Ilana growled, but managed to restrain herself as Hershel said, “I must go into the cave. The first two ma
nuscripts dealt with the Essene sect’s agricultural inventory, but there may be others with historical implications. I could find an early copy of a book of the Bible, I really could.” He was pleading, his voice hoarse with raw emotion. He seemed to lean toward the entrance of the cave as though the hoped-for manuscripts held a magnetic pull on him.
“Essie and sex, Essene sect,” Miriam whispered in a wondering tone.
Theo turned to nod at her. “My ‘great aunt’s crypt’ is a ‘great manuscript.’ The reason for the ‘trip’ to Athens.” Ignoring her bewildered look, he held a finger to his lips and returned his attention to the scene below him.

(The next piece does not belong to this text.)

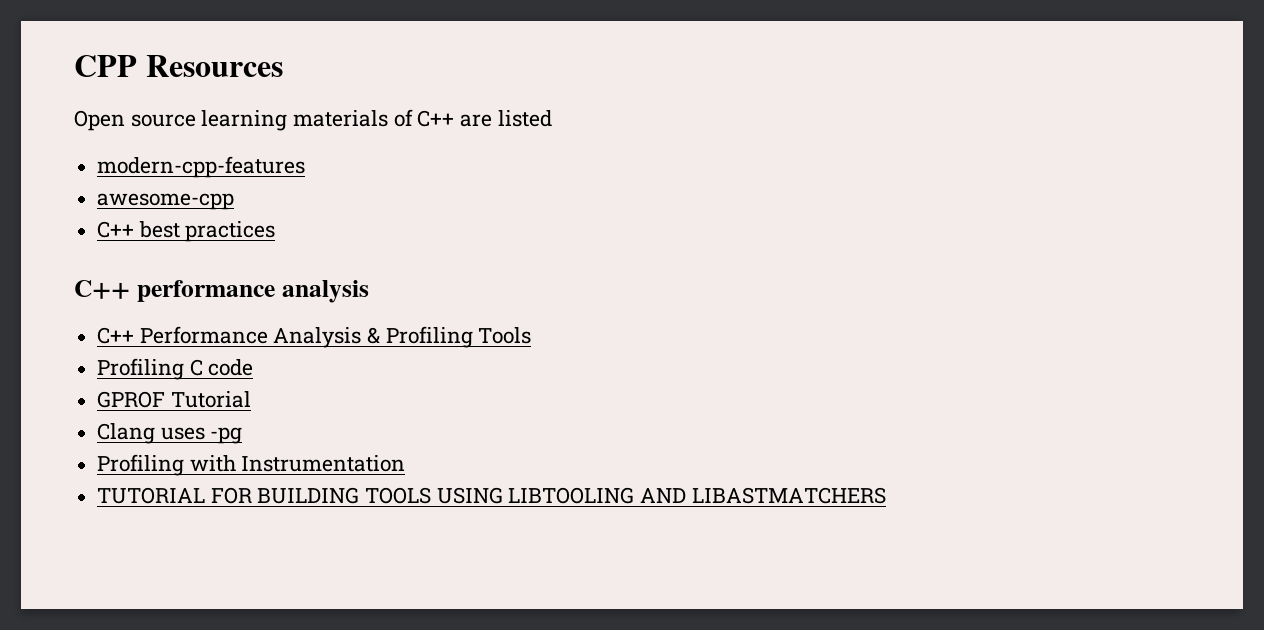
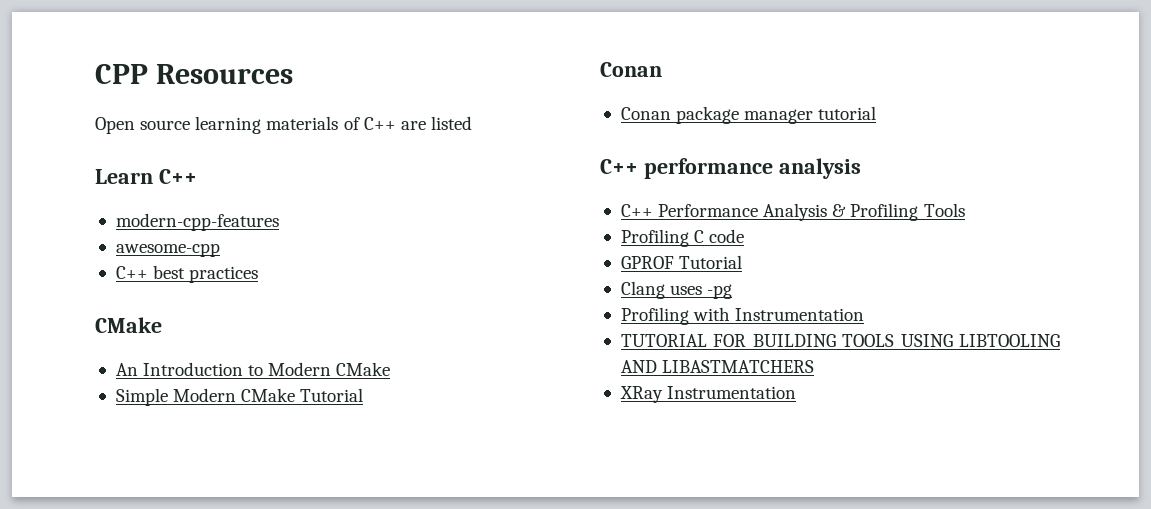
(552, 118) none -> [95,169,197,184] // Learn C++
(276, 231) none -> [95,317,162,333] [115,362,391,376] [115,388,364,406] [600,62,662,77] [620,106,877,124] // CMake // An Introduction to Modern CMake // Simple Modern CMake Tutorial // Conan // Conan package manager tutorial
(886, 495) none -> [619,386,797,403] // XRay Instrumentation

“Forget this petty desire for personal glory,” Ilana snapped. “We must fight a war against one hundred million Arabs. There is no time for this childishness. The scroll you took Popadoupolis bought only enough plasticine for two bombs.” Her head swiveled as she peered into the cave. “I have a brilliant idea how to utilize what we have left.”
“Don’t even think about it,” Dorrie said from her invisible vantage point. “I hate firecrackers on the Fourth of July; they give me an absolute migraine. I refuse to be around real explosives.”
Hershel followed Ilana’s eyes, and apparently her mind. “No, Ilana, you aren’t going to rig some kind of bobby trap until I’ve explored the cave. I won’t let you do it.”
“Right on,” encouraged the unseen voice from the cave.
Ilana snorted, then ducked her head and disappeared from Theo’s view as she entered the cave. After a startled gulp, Hershel also disappeared, howling for her to stop. The ledge in front of the cave was, Theo realized, propitiously empty. Cautioning Miriam to remain still, he scuttled around, dangled his legs over the lip of the overhang, and let himself slither down.
He landed on the ledge with a muted thud. When nothing happened, he bent down to wave at Dorrie, who was tied up rather prettily and sitting just inside the entrance to the cave. “Are you okay?” he asked in a low voice.
She nodded, then wiggled around to show him her wrists, which were ringed with knots. “Not my idea of a bracelet,” she whispered. “Cheap polyester rope!”